Почему Ева не хочет надевать «шкуру»? Почему она хочет остаться нагой (ведь, как видно, она сбросила с себя лист смоковницы или же потеряла его в пылу борьбы)? Конечно, согласно древней традиции, подтверждение коей можно найти у Святого Нила, у Феодорита Кирского и у Иеронима Стридонского, шкуры, так называемые chitonai dermatinoi
(tunicae pelliceae[74] в Вульгате; от этого названия произошло итальянское слово pelliccia – «шкура», которое и по сей день ассоциируется с грехом), символизируют смерть; поэтому после крещения их снимают и заменяют на белые льняные одежды («Когда мы приготовимся к облачению Христа и освободимся от кожаных одежд, – пишет Иероним, – тогда наденем мы льняное одеяние, в котором нет смерти, ибо всё оно белое, и, окрестившись, сможем опоясаться правдой»). Впрочем, другие авторы, в том числе Иоанн Златоуст и Августин Блаженный, наоборот, настаивают на буквальном прочтении этого эпизода. Возможно, что ни чеканщик реликвария, ни его заказчики не придавали особенного значения жесту Евы. И всё же истинный его смысл становится понятным, если вспомнить, что то был последний миг их пребывания в земном Раю, где наши прародители могли ещё жить в наготе, пока их не одели в шкуры и не изгнали навечно на землю. Коли это так, то изящная серебряная фигурка, отчаянно сопротивляющаяся одеванию, – необычайно яркий символ женственности, который делает женщину непреклонной хранительницей райской наготы.
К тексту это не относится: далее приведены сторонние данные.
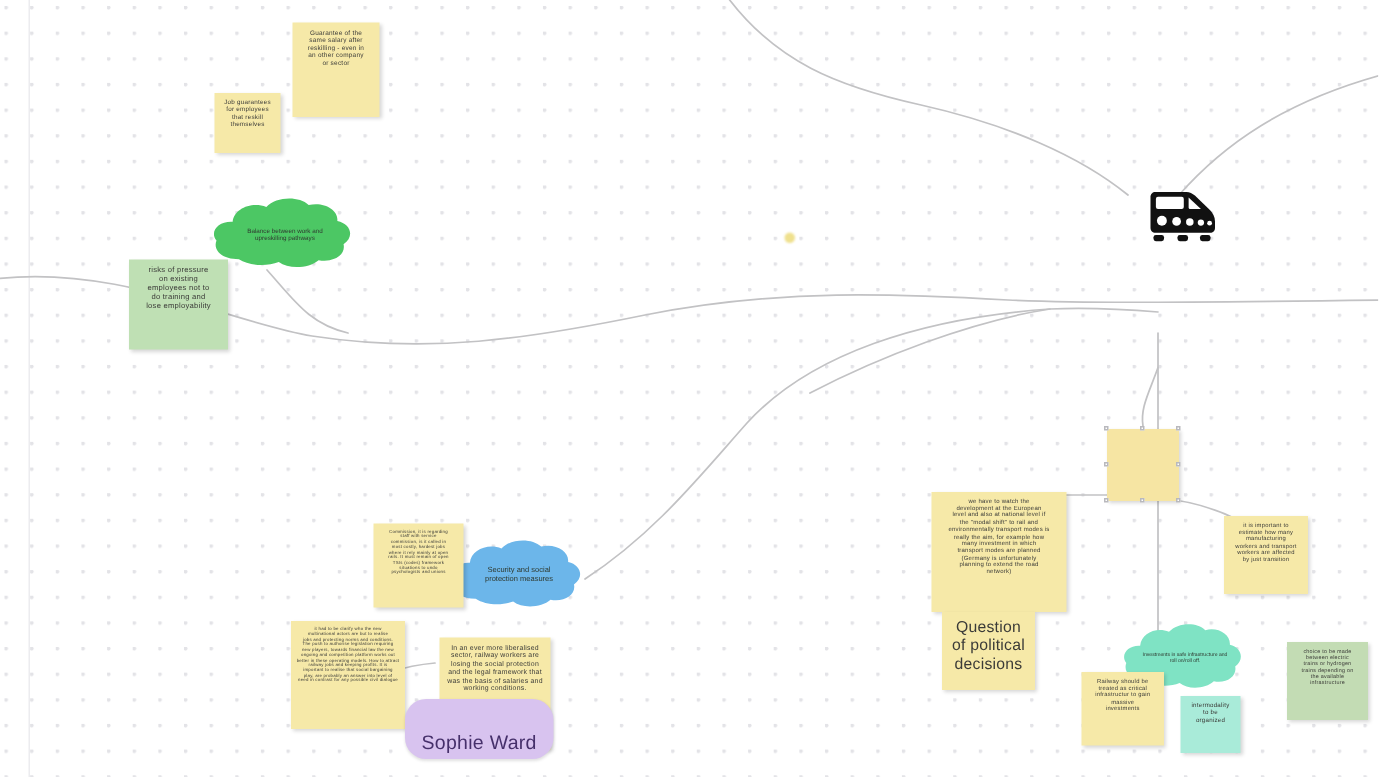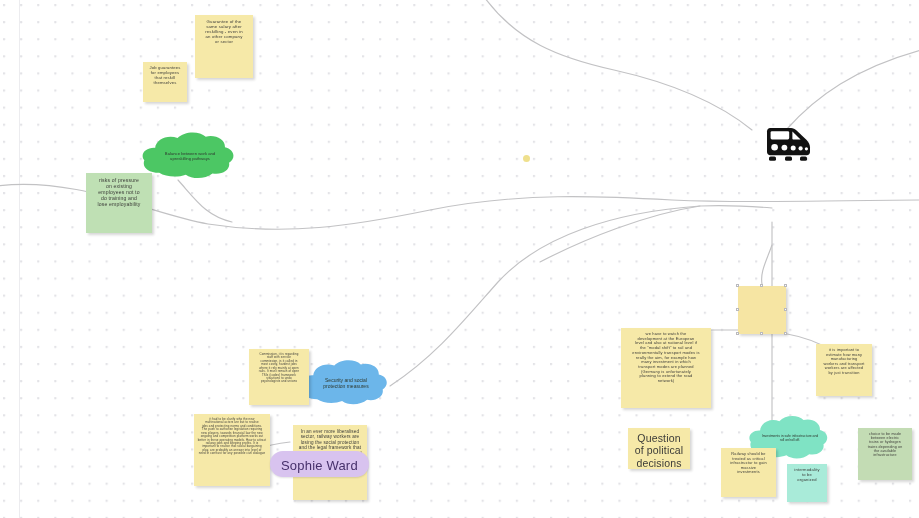"Question" div.note { height: 41px -> 52px; top: 428px -> 408px }
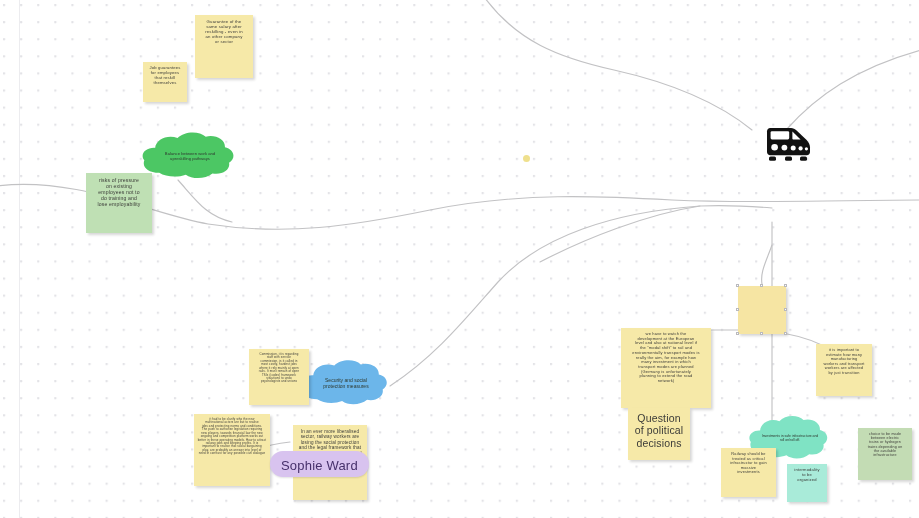"Sophie Ward" #cursor-label { padding: 7px 11px 4px 11px -> 21px 11px 4px 11px; top: 451px -> 466px }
6. То, что благодать есть нечто схожее с одеждой (indumentum gratiae
[75], как называет её Августин, De civitate Dei[76], XIV, 17), означает, что она, как и любая одежда, была лишь дополнением и её можно было снять. Но, следовательно, это означает ещё и то, что озарение благодатью представляет человеческую телесность как исконно «нагую», а утрата благодати снова возвращает телесность к наготе. И поскольку благодать, по словам апостола, дана нам «во Христе Иисусе прежде вековых времён»[77], поскольку она, как неустанно повторяет Августин, «была дана тогда, когда не было ещё тех, для кого она предназначалась» (О христианском учении, III, 34, 49), то человеческая природа изначально создана нагой, иными словами, она изначально и есть «нагая телесность».Тот факт, что благодать является одеждой, а природа – своего рода наготой, отдельно подчёркивает Петерсон. Цитируя немецкую пословицу «Одежда делает людей» (Kleider machen Leute
), он уточняет, что делает она «не только людей, но и человека как такового, который сделан из своей одежды, потому что сам по себе он не поддаётся объяснению. Природа человека, повинуясь собственному призванию, по сути, подчиняется благодати и только через неё она и воплощается. Потому Адам и “одет” в сверхъестественную справедливость, непорочность и бессмертие, что только эта одежда наделяет его достоинством и раскрывает то, что предначертал для него Бог, одарив его благодатью и славой. Райская одежда отражает не только это, но также и то, что справедливость, непорочность и бессмертие даны Адаму, подобно одежде, дабы он состоялся как человек. И наконец, последняя истина: как одежда облекает тело, так и сверхъестественная благодать покрывает в Адаме то, что в естестве, лишённом божественной славы и предоставленном самому себе, проявляется в виде склонности к вырождению человеческой природы, её превращению в нечто, что Писание именует “плотью”, то есть в зримую наготу человека, его развращение и разложение. Таким образом, глубокий смысл кроется в том обстоятельстве, что католическая традиция называет “одеждой” дар благодати, который человек получает в Раю. Объяснить человека можно только через это одеяние благодати, принадлежащее ему в некотором смысле только внешне, как и собственно одежда. В этом внешнем аспекте обычной одежды обнаруживается нечто гораздо более важное: благодать предполагает в самой созданной природе, в её “отсутствии одежды” возможность обнажения».